After finding the line with "monthly subscription prices" in the entries below, retype exactly each line from there through the line with "new price information", including that final line.

━━ Listed entries ━━

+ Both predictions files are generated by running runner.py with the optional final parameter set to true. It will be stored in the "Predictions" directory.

━━━
━━ Listed entries ━━

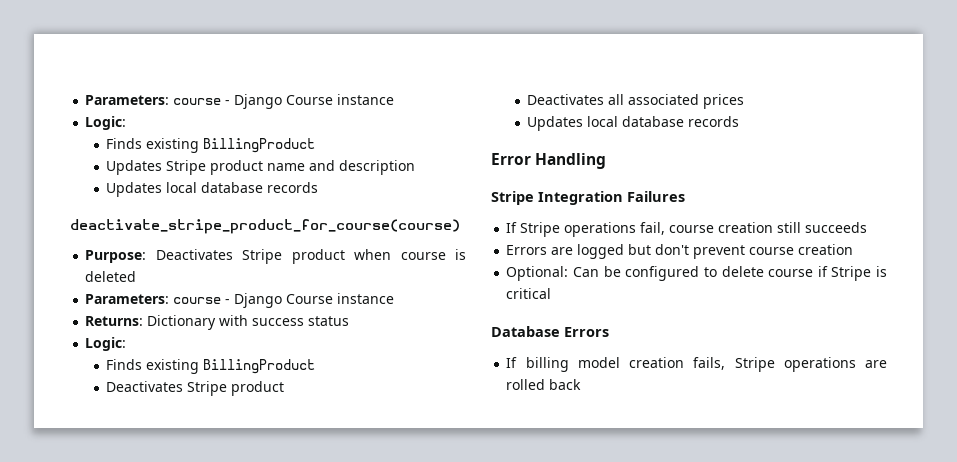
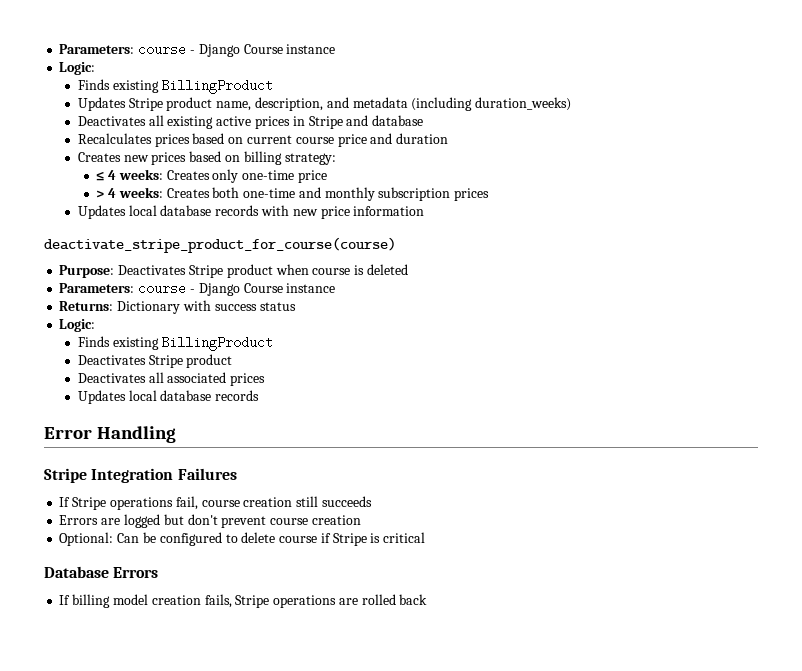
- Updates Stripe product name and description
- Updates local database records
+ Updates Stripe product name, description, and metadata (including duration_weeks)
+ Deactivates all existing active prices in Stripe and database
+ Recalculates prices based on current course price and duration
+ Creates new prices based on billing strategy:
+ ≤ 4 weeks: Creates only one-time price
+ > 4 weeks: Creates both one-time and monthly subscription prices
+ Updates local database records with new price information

━━━

Output for this exercise =
+ > 4 weeks: Creates both one-time and monthly subscription prices
+ Updates local database records with new price information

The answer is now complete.